L'article 1er précise les titulaires d'un droit au recours. La plupart d'entre eux sont déjà expressément mentionnés dans la rédaction actuelle, tels les parents de l'enfant ou toute personne ayant assuré sa garde de droit ou de fait.
La rédaction est améliorée pour ce qui concerne les « membres de la famille de l'enfant » et la qualité pour agir est accordée expressément au « père de naissance » et aux « membres de la famille de la mère ou du père de naissance » dans les cas où la filiation est inconnue. Elle l'est déjà par la jurisprudence et cette disposition ne porte pas atteinte au secret protégé par la loi qui autorise la mère à effectuer un accouchement « sous X ».
L'article 1er satisfait l'obligation, énoncée par le Conseil constitutionnel, de notification aux « personnes qui présentent un lien plus étroit avec l'enfant ». Il s'agira des personnes ayant qualité pour agir qui, avant la date de l'arrêté, ont manifesté un intérêt pour l'enfant auprès du service de l'aide sociale à l'enfance.
Ainsi, la loi assigne aux conseils généraux une obligation nouvelle de notification, mais en prenant bien soin de ne pas la rendre impossible à satisfaire : l'arrêté ne devra être notifié qu'à des personnes qu'il sera aisé d'identifier.
Ceci est en outre dans l'intérêt de l'enfant : à court terme, la notification ouvrira le délai de recours et permettra de stabiliser au plus vite la situation juridique du pupille.

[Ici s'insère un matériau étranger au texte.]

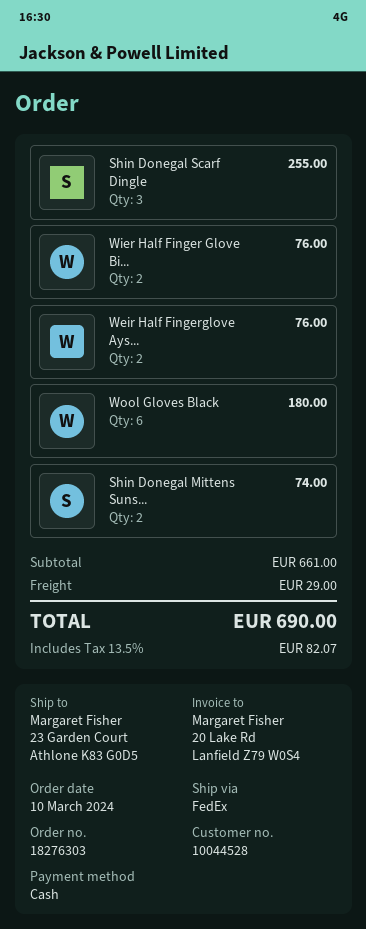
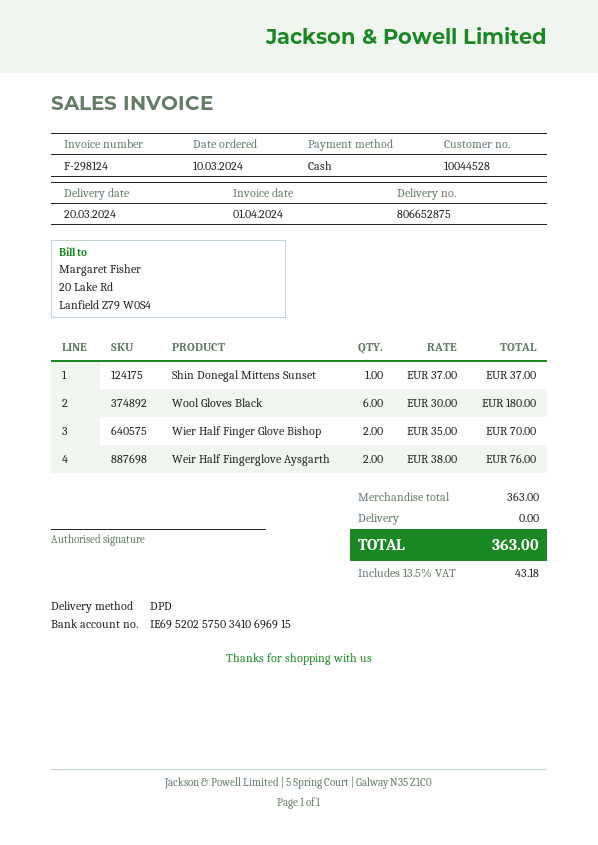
shipping method: FedEx -> DPD
Shin Donegal Scarf Dingle: 3 for 255.00 -> none
Wier Half Finger Glove Bi...: 2 for 76.00 -> 2 for 70.00
Shin Donegal Mittens Suns...: 2 for 74.00 -> 1 for 37.00
subtotal: 661.00 -> 363.00
shipping: 29.00 -> 0.00
tax: 13.5% = 82.07 -> 13.5% = 43.18
total: 690.00 -> 363.00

À long terme, le jeune adulte, ancien pupille de l'État, qu'il ait été adopté ou non, ne sera pas confronté à la situation, douloureuse et encore trop fréquente, de découvrir dans son dossier que des demandes émanant de tiers qui ont manifesté un intérêt pour lui sont restées sans réponse.
L'article 1er prévoit expressément que la date de réception de la notification constitue le point de départ du délai de trente jours au terme duquel le délai de recours est expiré.
Il en résulte a contrario une absence de délai de recours pour les personnes ayant un intérêt à agir et auxquelles l'arrêté n'a pas été notifié, qu'elles aient été éligibles ou non à une telle notification.
Ce recours restera cependant bien privé d'effet en cas de placement de l'enfant en vue de l'adoption, car celui-ci met obstacle à toute restitution de l'enfant à sa famille d'origine et fait échec à toute déclaration de filiation et à toute reconnaissance, conformément à l'article 352 du code civil.
Mes chers collègues, il me semble que nous pouvons tous nous accorder sur ce texte qui vise à sécuriser les modalités d'admission en qualité de pupille de l'État. Je me félicite d'ailleurs de l'adoption unanime de ces articles en commission des affaires sociales et j'en remercie l'ensemble des commissaires.
Ces enfants sans famille doivent bénéficier d'une situation stable, soit en tant que pupilles de l'État, avec un statut protecteur qui leur permettra, le cas échéant, d'être adoptés, soit en étant confiés, sur décision du juge, à la personne qui a introduit utilement un recours.